Problem description:
Where a line of the material contains the string "Gold", copy that line.

* * *

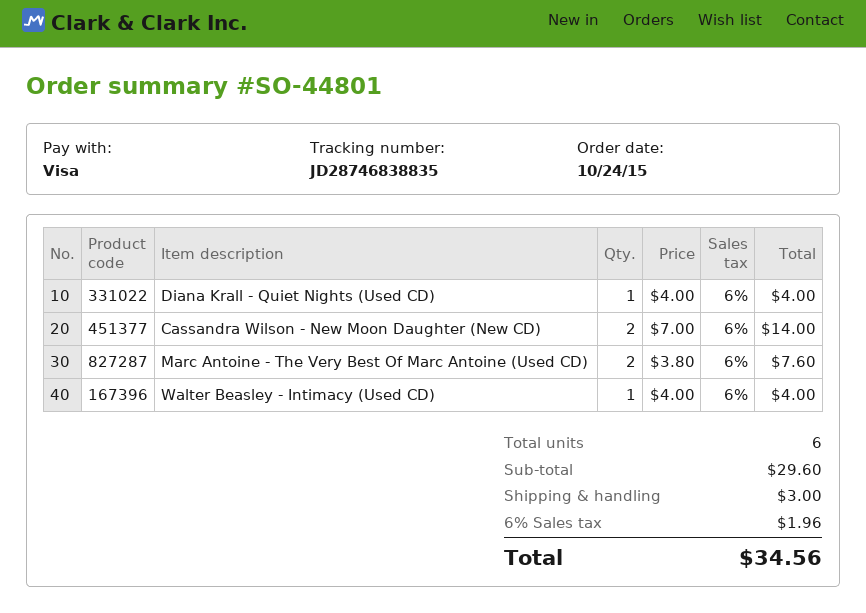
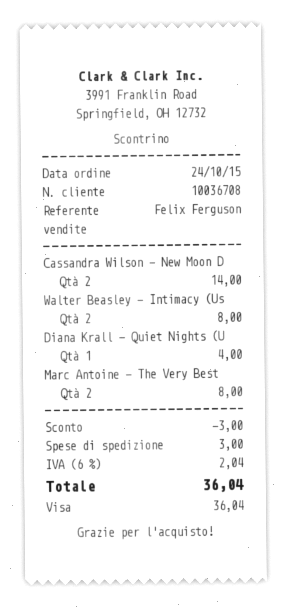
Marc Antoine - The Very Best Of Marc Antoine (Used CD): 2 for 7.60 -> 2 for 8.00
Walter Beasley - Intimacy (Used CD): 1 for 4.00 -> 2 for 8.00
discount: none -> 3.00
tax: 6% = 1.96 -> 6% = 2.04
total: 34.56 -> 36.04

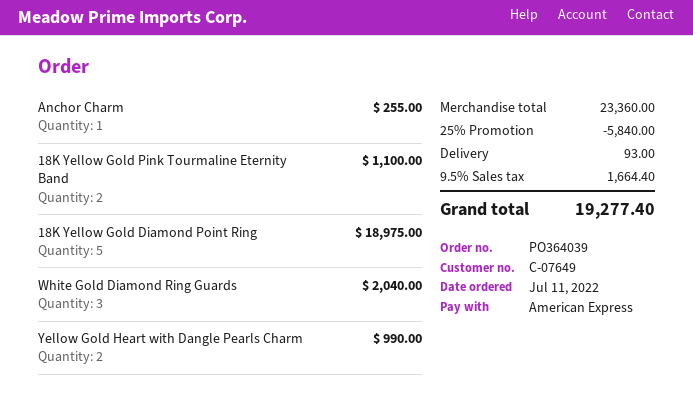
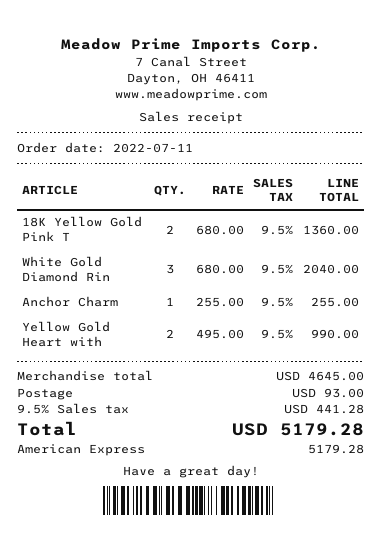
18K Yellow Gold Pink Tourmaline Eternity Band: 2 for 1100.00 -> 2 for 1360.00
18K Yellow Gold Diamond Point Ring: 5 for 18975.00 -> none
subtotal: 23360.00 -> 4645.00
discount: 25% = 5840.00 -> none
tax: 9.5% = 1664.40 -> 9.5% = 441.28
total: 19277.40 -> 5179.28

* * *

Answer section:
18K Yellow Gold Pink Tourmaline Eternity Band: 2 for 1100.00 -> 2 for 1360.00
18K Yellow Gold Diamond Point Ring: 5 for 18975.00 -> none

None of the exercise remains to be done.